Abstract

This paper describes a solution to solve the issue of automatic multipedestrian tracking and counting. First, background modeling algorithm is applied to actively obtain multipedestrian candidates, followed by a confirmation step with classification. Then each pedestrian patch is handled by real-time TLD (Tracking-Learning-Detection) to get a new predication position according to similarity measure. Further TLD results are compared with classification list to determine a new, disappeared, or existing pedestrian. Finally single line counting with buffer zone is employed to count pedestrians. Experiments results on the public database, PETS, demonstrate the validity of our solution.

1. Introduction

Pedestrian tracking and counting is an extremely significant research in the field of computer vision. It plays a crucial role in many applications including the intelligent monitoring and traffic safety. Nevertheless, some challenges such as great variation of the pedestrian posture, background clutter, partial occlusions, and illumination changing complicate the issue.

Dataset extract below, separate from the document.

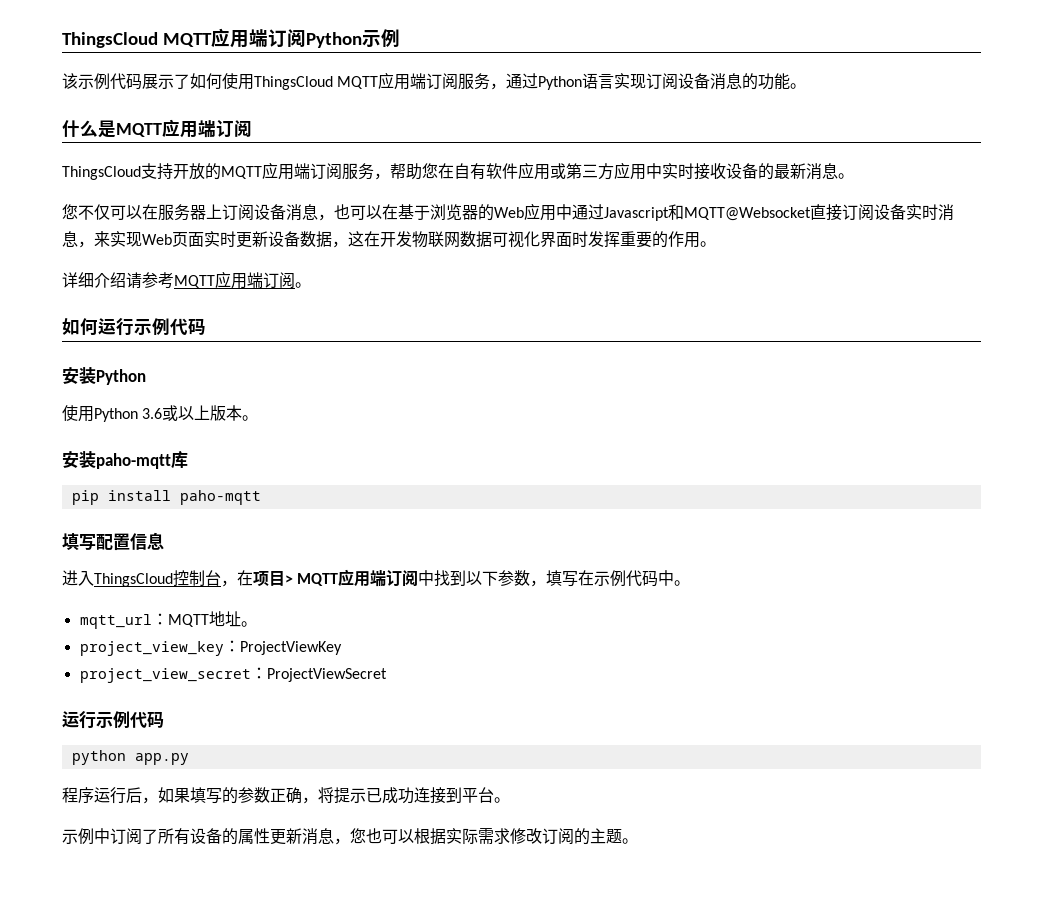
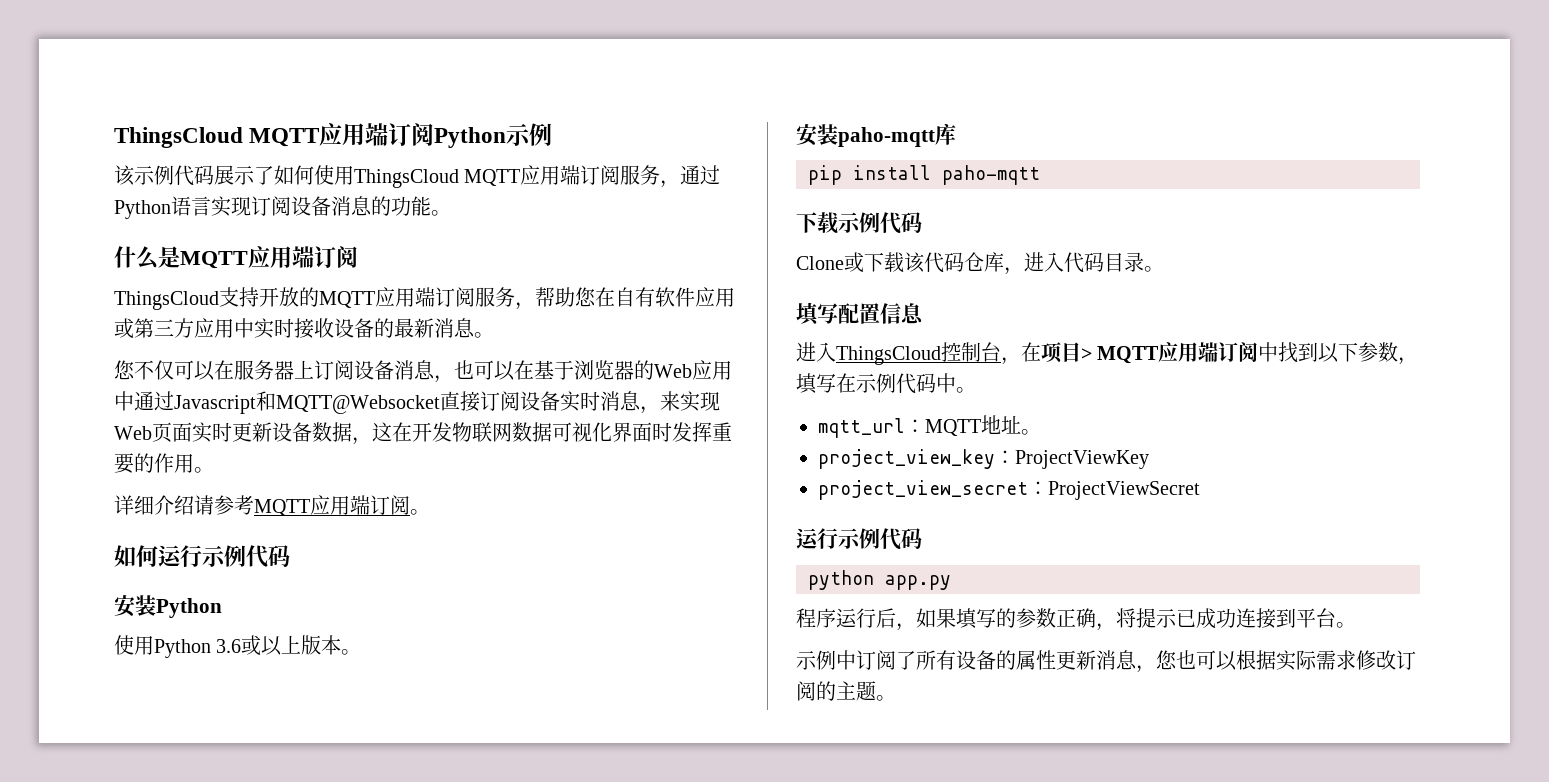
+ 下载示例代码
+ Clone或下载该代码仓库，进入代码目录。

Current state-of-the-art tracking algorithms can be roughly divided into two categories: generative and discriminative pattern. Generative methods [1, 2], generally, describe the characteristics performance via the generated model and then minimize the reconstruction error by searching the candidate targets. Compared with generative methods, discriminative approaches [35] distinguish target and background by trained classifiers to find a decision boundary between object and background. By adequately using both of the target and background information, this approach achieves higher tracking accuracy. In recent years, discriminative approaches have been obtaining vigorous developments.

TLD is a popular discriminative method [5]. It integrates an online detector to obtain a good ability of target redetect, which is important to realize continuous tracking in the case of target disappearance in tracking process. In addition, TLD can solve long-term accurate tracking by online learning.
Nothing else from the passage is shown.